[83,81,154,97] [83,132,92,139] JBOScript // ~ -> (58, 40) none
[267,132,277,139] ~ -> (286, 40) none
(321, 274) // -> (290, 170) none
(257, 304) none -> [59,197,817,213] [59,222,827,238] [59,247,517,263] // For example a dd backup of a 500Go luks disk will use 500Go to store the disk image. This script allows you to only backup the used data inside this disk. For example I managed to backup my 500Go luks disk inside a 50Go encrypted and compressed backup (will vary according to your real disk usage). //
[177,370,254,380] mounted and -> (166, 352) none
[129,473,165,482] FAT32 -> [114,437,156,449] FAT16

ACTION ITEM> Print the line containing "[267,132,277,139] ~ -> (286, 40) none", then every line after it through the last line of the records, each exactly as written; nothing else belongs in the answer.

SOLUTION TO THE EXERCISE>
[267,132,277,139] ~ -> (286, 40) none
(321, 274) // -> (290, 170) none
(257, 304) none -> [59,197,817,213] [59,222,827,238] [59,247,517,263] // For example a dd backup of a 500Go luks disk will use 500Go to store the disk image. This script allows you to only backup the used data inside this disk. For example I managed to backup my 500Go luks disk inside a 50Go encrypted and compressed backup (will vary according to your real disk usage). //
[177,370,254,380] mounted and -> (166, 352) none
[129,473,165,482] FAT32 -> [114,437,156,449] FAT16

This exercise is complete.